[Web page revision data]
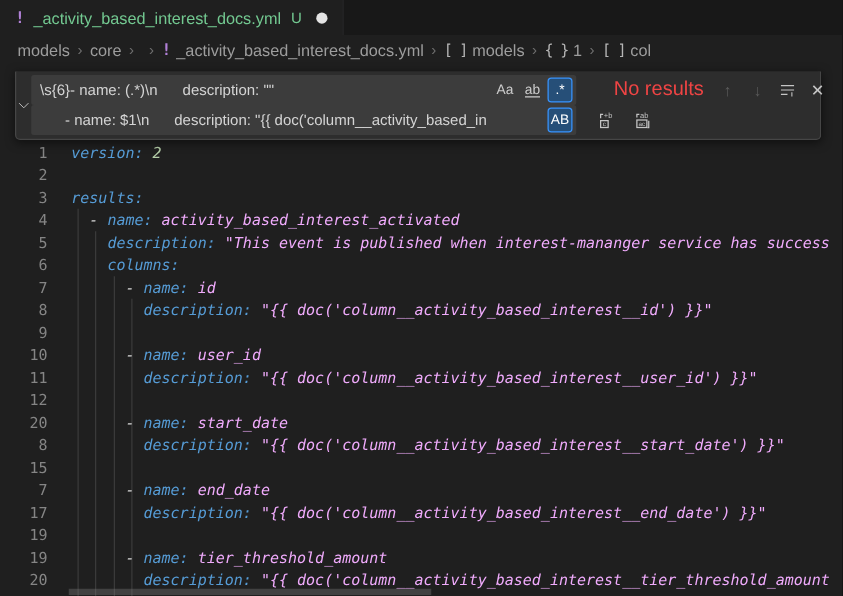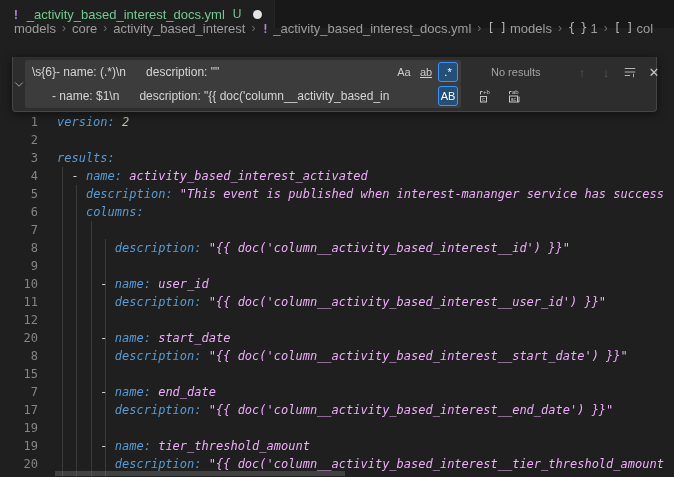--- a/index.html
+++ b/index.html
@@ -10,21 +10,21 @@
     color:#cccccc;
   }
   
   .tabbar{position:absolute;left:0;top:0;width:674px;height:28px;background:#181818;display:flex;}
   .tab{height:28px;display:flex;align-items:center;padding:0 12px;background:#1f1f1f;border-right:1px solid #252526;max-width:300px;}
   .tab .yml-icon{color:#b180d7;font-weight:bold;font-size:13px;margin-right:7px;font-family:"DejaVu Sans Mono",monospace;}
   .tab .tab-label{color:#73c991;font-size:13px;white-space:nowrap;}
   .tab .git-badge{color:#73c991;font-size:12px;margin-left:8px;}
   .tab .dirty-dot{width:9px;height:9px;border-radius:50%;background:#e4e4e4;margin-left:11px;}
   
-  .breadcrumbs{position:absolute;left:0;top:16px;width:674px;height:24px;display:flex;align-items:center;
+  .breadcrumbs{position:absolute;left:0;top:28px;width:674px;height:24px;display:flex;align-items:center;
     padding-left:14px;font-size:13px;color:#9d9d9d;white-space:nowrap;overflow:hidden;}
   .bc-item{display:flex;align-items:center;cursor:pointer;}
   .bc-sep{color:#6e6e6e;margin:0 6px;font-size:12px;}
   .bc-ico{margin-right:4px;}
   .bc-ico.purple{color:#b180d7;font-weight:bold;font-family:"DejaVu Sans Mono",monospace;}
   .bc-ico.sym{color:#b5b5b5;font-family:"DejaVu Sans Mono",monospace;font-size:12px;letter-spacing:-1px;}
   
   .editor{position:absolute;left:0;top:52px;width:674px;height:425px;background:#1f1f1f;overflow:hidden;}
   .code-area{position:absolute;left:0;top:61px;width:674px;}
   .code-line{display:flex;height:18px;line-height:18px;font-family:"DejaVu Sans Mono",monospace;font-size:12px;white-space:pre;}
@@ -49,21 +49,21 @@
   .fw-row{display:flex;align-items:center;height:24px;}
   .fw-inputwrap{position:relative;width:436px;height:24px;flex:0 0 436px;}
   .fw-input{width:100%;height:100%;background:#3c3c3c;border:none;outline:none;color:#d4d4d4;
     font-family:"Liberation Sans",sans-serif;font-size:12px;padding:0 70px 0 7px;border-radius:2px;white-space:pre;}
   .fw-input.rep{padding-right:30px;}
   .opts{position:absolute;right:3px;top:2px;display:flex;gap:2px;}
   .opt{width:20px;height:20px;border-radius:3px;display:flex;align-items:center;justify-content:center;
     font-size:11px;color:#cccccc;cursor:pointer;border:1px solid transparent;}
   .opt.active{background:#264f78;border:1px solid #3794ff;color:#ffffff;}
   .opt .ww{border-bottom:1px solid #cccccc;line-height:10px;}
-  .fw-status{color:#a3a3a3;font-size:11px;margin-left:30px;min-width:80px;}
+  .fw-status{color:#ef4444;font-size:16px;margin-left:30px;min-width:80px;}
   .fw-actions{display:flex;align-items:center;margin-left:auto;gap:2px;}
   .icon-btn{width:22px;height:22px;display:flex;align-items:center;justify-content:center;border-radius:4px;
     color:#c5c5c5;font-size:13px;cursor:pointer;}
   .icon-btn.disabled{color:#5a5a5a;cursor:default;}
   .rep-actions{display:flex;align-items:center;margin-left:14px;gap:6px;}
   svg .st{stroke:#c5c5c5;stroke-width:1;fill:none;}
   svg .tx{fill:#c5c5c5;font-family:"Liberation Sans",sans-serif;}
 </style>
 </head>
 <body>
@@ -81,23 +81,20 @@
 
   <div class="breadcrumbs">
       <span class="bc-item">
         <span>models</span>
       </span>
       <span class="bc-sep">›</span>
       <span class="bc-item">
         <span>core</span>
       </span>
       <span class="bc-sep">›</span>
-      <span class="bc-item">
-        <span>activity_based_interest</span>
-      </span>
       <span class="bc-sep">›</span>
       <span class="bc-item">
         <span class="bc-ico purple">!</span>
         <span>_activity_based_interest_docs.yml</span>
       </span>
       <span class="bc-sep">›</span>
       <span class="bc-item">
         <span class="bc-ico sym">[ ]</span>
         <span>models</span>
       </span>
@@ -118,21 +115,21 @@
     <div class="indent-guide ig1"></div>
     <div class="indent-guide ig2"></div>
     <div class="indent-guide ig3"></div>
     <div class="code-area">
         <div class="code-line"><span class="ln">1</span><span class="lc"><span class="tk-key">version:</span><span class="tk-pln"> </span><span class="tk-num">2</span></span></div>
         <div class="code-line"><span class="ln">2</span><span class="lc"></span></div>
         <div class="code-line"><span class="ln">3</span><span class="lc"><span class="tk-key">results:</span></span></div>
         <div class="code-line"><span class="ln">4</span><span class="lc"><span class="tk-pln">  - </span><span class="tk-key">name:</span><span class="tk-pln"> </span><span class="tk-str">activity_based_interest_activated</span></span></div>
         <div class="code-line"><span class="ln">5</span><span class="lc"><span class="tk-pln">    </span><span class="tk-key">description:</span><span class="tk-pln"> </span><span class="tk-str">"This event is published when interest-mananger service has success</span></span></div>
         <div class="code-line"><span class="ln">6</span><span class="lc"><span class="tk-pln">    </span><span class="tk-key">columns:</span></span></div>
-        <div class="code-line"><span class="ln">7</span></div>
+        <div class="code-line"><span class="ln">7</span><span class="lc"><span class="tk-pln">      - </span><span class="tk-key">name:</span><span class="tk-pln"> </span><span class="tk-str">id</span></span></div>
         <div class="code-line"><span class="ln">8</span><span class="lc"><span class="tk-pln">        </span><span class="tk-key">description:</span><span class="tk-pln"> </span><span class="tk-str">"{{ doc('column__activity_based_interest__id') }}"</span></span></div>
         <div class="code-line"><span class="ln">9</span><span class="lc"></span></div>
         <div class="code-line"><span class="ln">10</span><span class="lc"><span class="tk-pln">      - </span><span class="tk-key">name:</span><span class="tk-pln"> </span><span class="tk-str">user_id</span></span></div>
         <div class="code-line"><span class="ln">11</span><span class="lc"><span class="tk-pln">        </span><span class="tk-key">description:</span><span class="tk-pln"> </span><span class="tk-str">"{{ doc('column__activity_based_interest__user_id') }}"</span></span></div>
         <div class="code-line"><span class="ln">12</span><span class="lc"></span></div>
         <div class="code-line"><span class="ln">20</span><span class="lc"><span class="tk-pln">      - </span><span class="tk-key">name:</span><span class="tk-pln"> </span><span class="tk-str">start_date</span></span></div>
         <div class="code-line"><span class="ln">8</span><span class="lc"><span class="tk-pln">        </span><span class="tk-key">description:</span><span class="tk-pln"> </span><span class="tk-str">"{{ doc('column__activity_based_interest__start_date') }}"</span></span></div>
         <div class="code-line"><span class="ln">15</span><span class="lc"></span></div>
         <div class="code-line"><span class="ln">7</span><span class="lc"><span class="tk-pln">      - </span><span class="tk-key">name:</span><span class="tk-pln"> </span><span class="tk-str">end_date</span></span></div>
         <div class="code-line"><span class="ln">17</span><span class="lc"><span class="tk-pln">        </span><span class="tk-key">description:</span><span class="tk-pln"> </span><span class="tk-str">"{{ doc('column__activity_based_interest__end_date') }}"</span></span></div>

[Brief]
Copy every line in the data above that has the string "indent" in it.

[Exercise response]
     <div class="indent-guide ig1"></div>
     <div class="indent-guide ig2"></div>
     <div class="indent-guide ig3"></div>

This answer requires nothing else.